Martin Cooper said he understood Queensland’s out-bound international tourism was estimated at $9 billion a year.
“When you sit and think there’s nine billion bucks worth of expenditure that isn’t going anywhere – I think that’s what we’re seeing,” he said.
“People saying, we’re still going to travel and they’re going to places they haven’t visited before. It’s an ill wind…”
While Tenterfield also saw a spike in tourism it looks set to be short-lived according to Mayor Peter Petty.
“It’s had a huge increase over the past six weeks,” Cr Petty said this week.
“There’s been a noted increase in travellers and tourists to the shire which has been good.
“But the whole border bubble is going to affect us big time.”
Cr Petty said tourists now had no way of visiting the town, which is on the road to recovery after major bush fires and droughts in recent times.
“They can’t get here – if it’s proved that you’re outside the area you should be travelling in it’s a 14-day lockdown,” Cr Petty said.
“We’ve just got to wind things back again but hopefully we will get to the end of it all soon than later and then we can get on with it again.”
Before the latest lockdown Tenterfield Shire had been planning to run a couple of their usual festivals at a reduced level and while those plans are now on hold, they have only been postponed not cancelled.
“Everything is ready to rock and roll, we’ve got plenty of things that are sitting there that can be activated very quickly as far as events and community things that we planned to do,” Cr Petty said.
“But we’re just waiting for the lifting of the restrictions to go bang – here we go.
“It’s not our council’s fault and the community are fully aware of that.
“We’ve got to adhere to rules and regulations of the government and we do – we don’t want to get anyone in trouble or put anyone at risk.”
Border Pass changes…
On Monday of this week the Queensland Government and Queensland Police advised of changes to Border Pass declarations – primarily designed to provide more essential travel flexibility for residents in border communities.

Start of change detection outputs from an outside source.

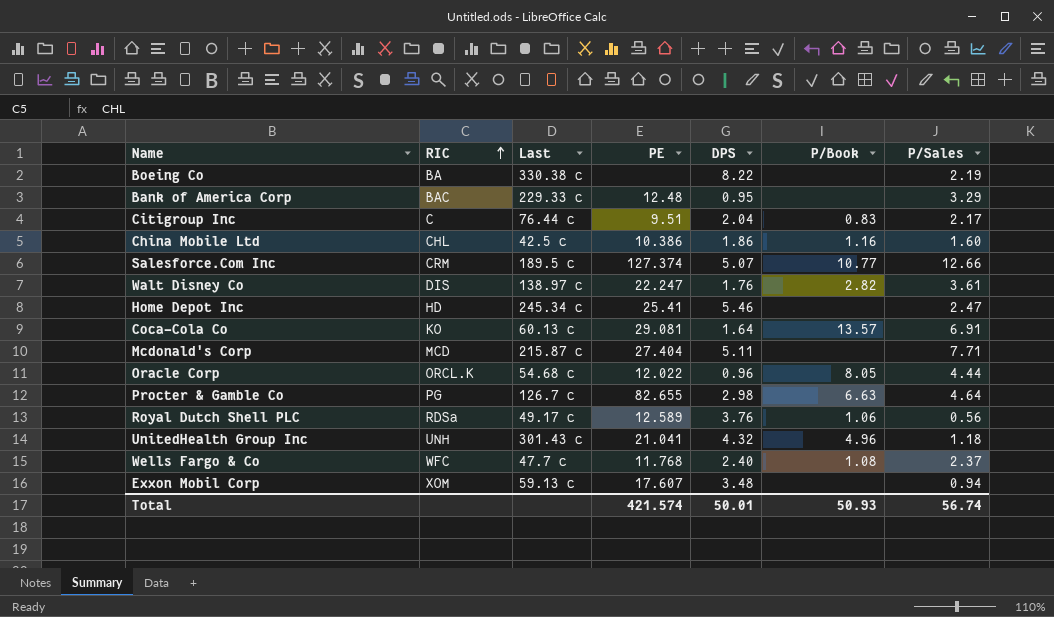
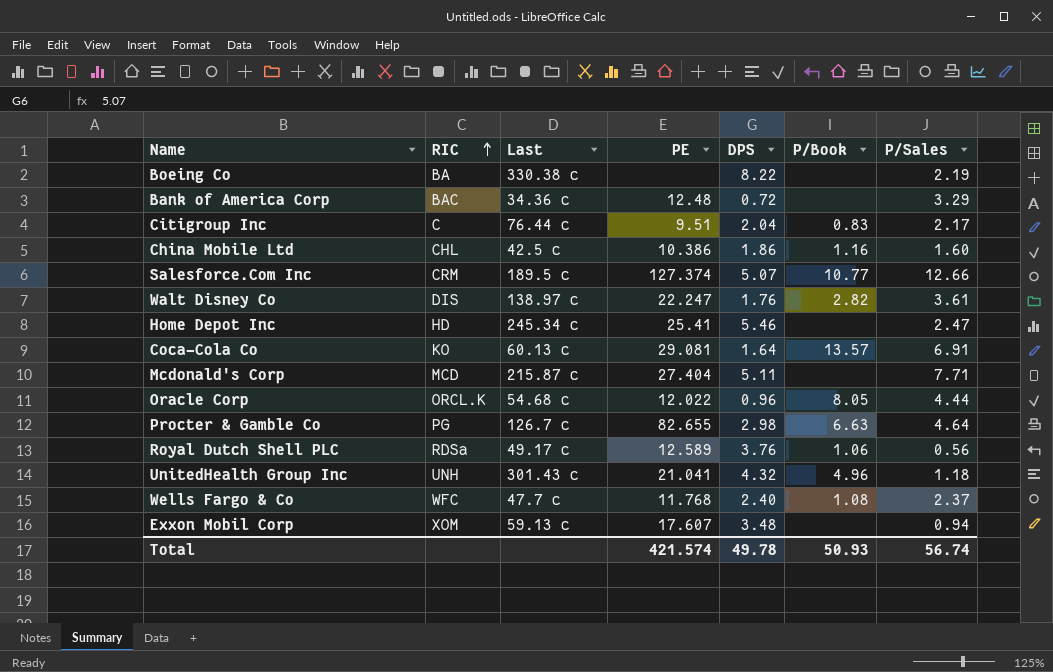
Bank of America Corp | Last: 229.33 c -> 34.36 c
Bank of America Corp | DPS: 0.95 -> 0.72
Total | DPS: 50.01 -> 49.78

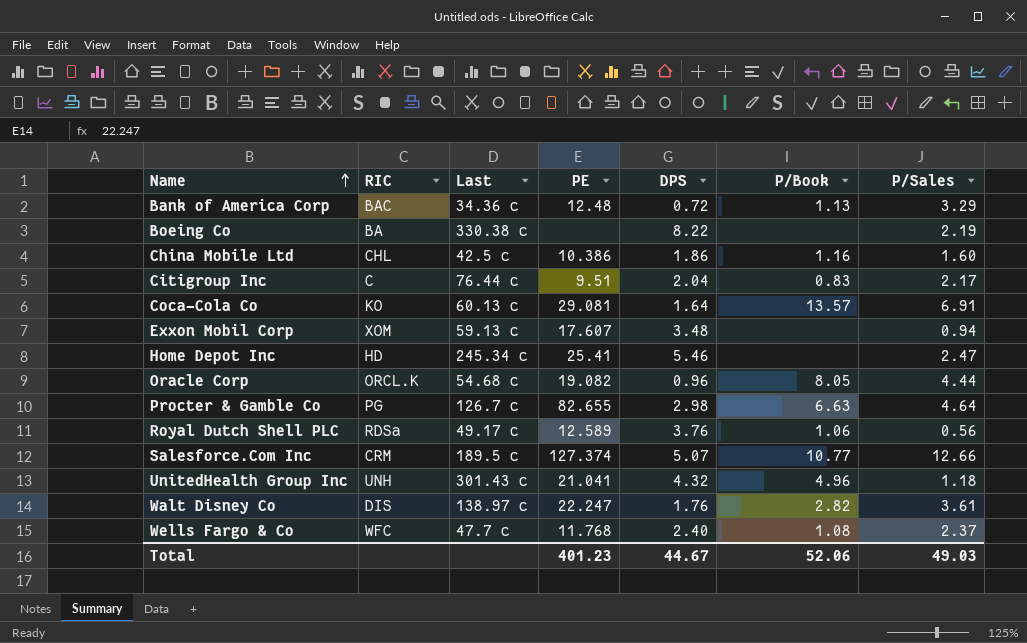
row order: RIC ascending -> Name ascending
row Mcdonald's Corp: MCD | 215.87 c | 27.404 | 5.11 | none | 7.71 -> none
Bank of America Corp | P/Book: none -> 1.13
Oracle Corp | PE: 12.022 -> 19.082
Total | PE: 421.574 -> 401.23
Total | DPS: 49.78 -> 44.67
Total | P/Book: 50.93 -> 52.06
Total | P/Sales: 56.74 -> 49.03

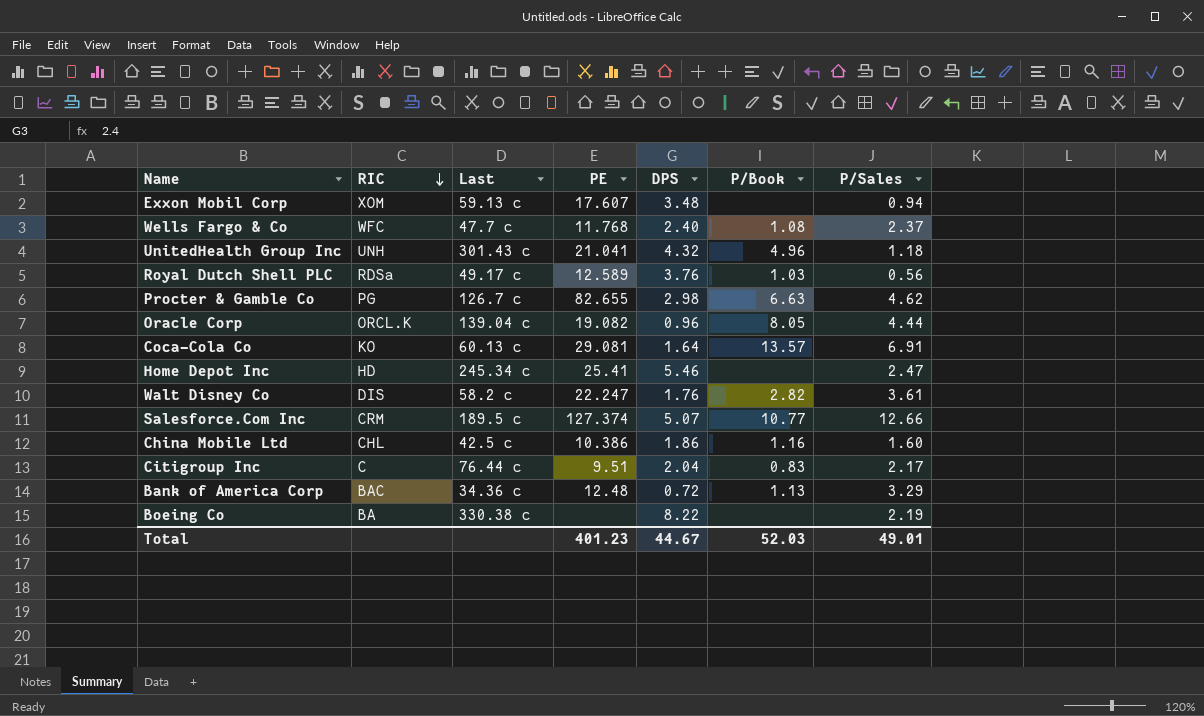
row order: Name ascending -> RIC descending
Royal Dutch Shell PLC | P/Book: 1.06 -> 1.03
Procter & Gamble Co | P/Sales: 4.64 -> 4.62
Oracle Corp | Last: 54.68 c -> 139.04 c
Walt Disney Co | Last: 138.97 c -> 58.2 c
Total | P/Book: 52.06 -> 52.03
Total | P/Sales: 49.03 -> 49.01

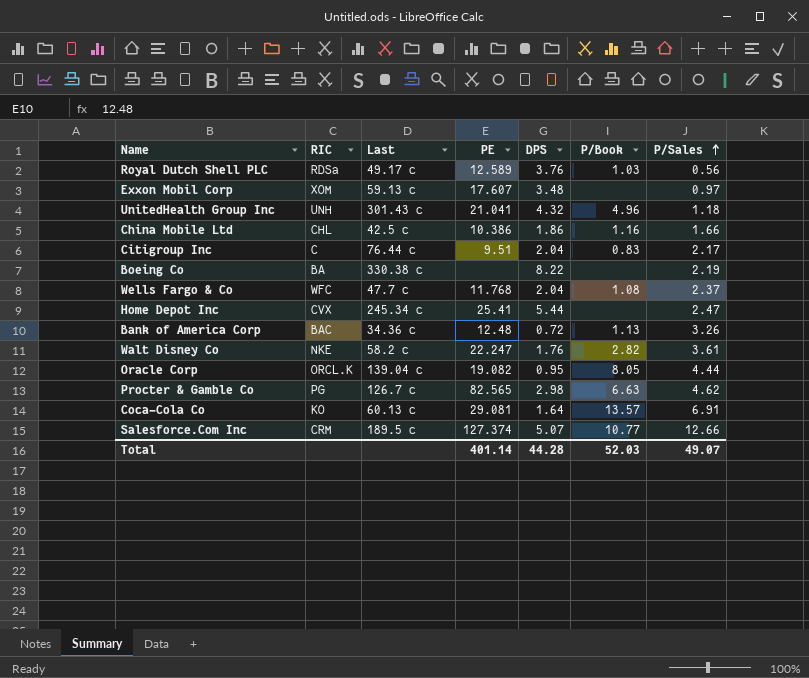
row order: RIC descending -> P/Sales ascending
Exxon Mobil Corp | P/Sales: 0.94 -> 0.97
China Mobile Ltd | P/Sales: 1.60 -> 1.66
Wells Fargo & Co | DPS: 2.40 -> 2.04
Home Depot Inc | RIC: HD -> CVX
Home Depot Inc | DPS: 5.46 -> 5.44
Bank of America Corp | P/Sales: 3.29 -> 3.26
Walt Disney Co | RIC: DIS -> NKE
Oracle Corp | DPS: 0.96 -> 0.95
Procter & Gamble Co | PE: 82.655 -> 82.565
Total | PE: 401.23 -> 401.14
Total | DPS: 44.67 -> 44.28
Total | P/Sales: 49.01 -> 49.07

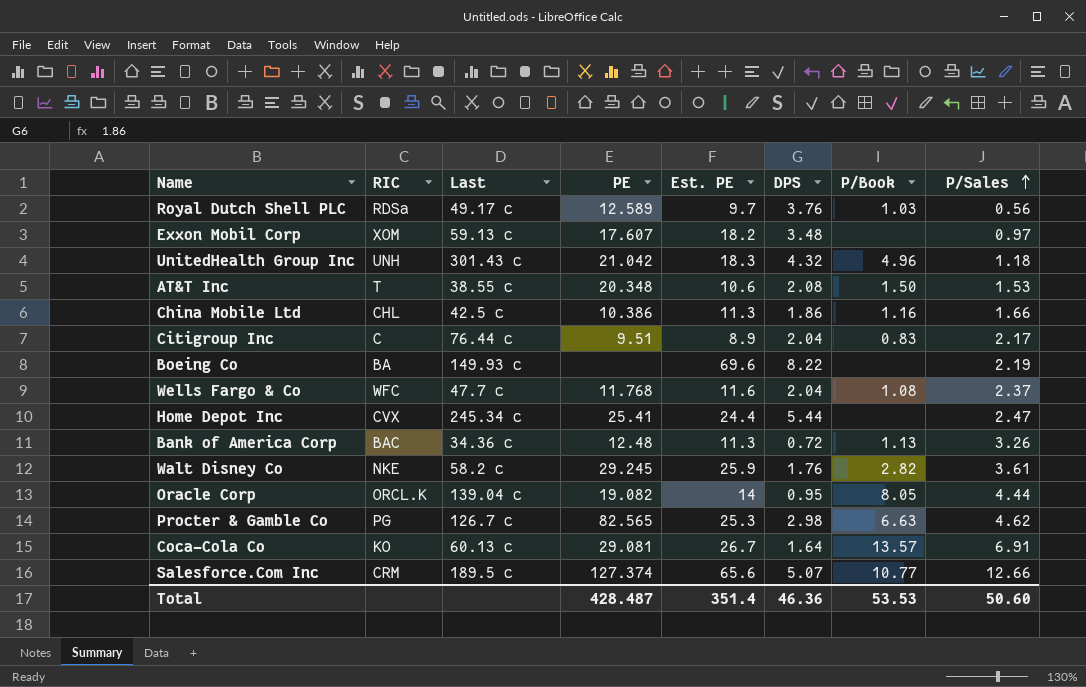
column Est. PE | position: none -> 5
UnitedHealth Group Inc | PE: 21.041 -> 21.042
row AT&T Inc: none -> T | 38.55 c | 20.348 | 10.6 | 2.08 | 1.50 | 1.53
Boeing Co | Last: 330.38 c -> 149.93 c
Walt Disney Co | PE: 22.247 -> 29.245
Total | PE: 401.14 -> 428.487
Total | DPS: 44.28 -> 46.36
Total | P/Book: 52.03 -> 53.53
Total | P/Sales: 49.07 -> 50.60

The changes included the introduction of five categories of Border Pass – residents affected are advised to apply online at www.qld.gov.au/border-pass
The website also has extensive information on travel restrictions related to the declaration of NSW as whole-state COVID-19 hotspot.
Queensland Police said residents living in the declared ‘border zone’ will be able to apply for a new declaration border pass but will only be permitted to travel within the border zone in Queensland and New South Wales.
The new Queensland Border Declaration Passes consist of the following categories:
• X PASS: Border zone resident, issued to persons living in a border zone who are not required to quarantine.
• G PASS: General, issued to a Queensland resident or interstate visitors who are allowed to enter Queensland and are not subject to a quarantine direction. This pass cannot be used at a New South Wales road border.
• S PASS: Specialist, issued to exempt persons who have been to a COVID-19 declared hotspot and are not required to quarantine.
• F PASS: Freight, issued to freight, logistics and transport workers who are not required to quarantine.
• Q PASS: Quarantine Direction, issued to a person who is allowed to enter Queensland but must quarantine.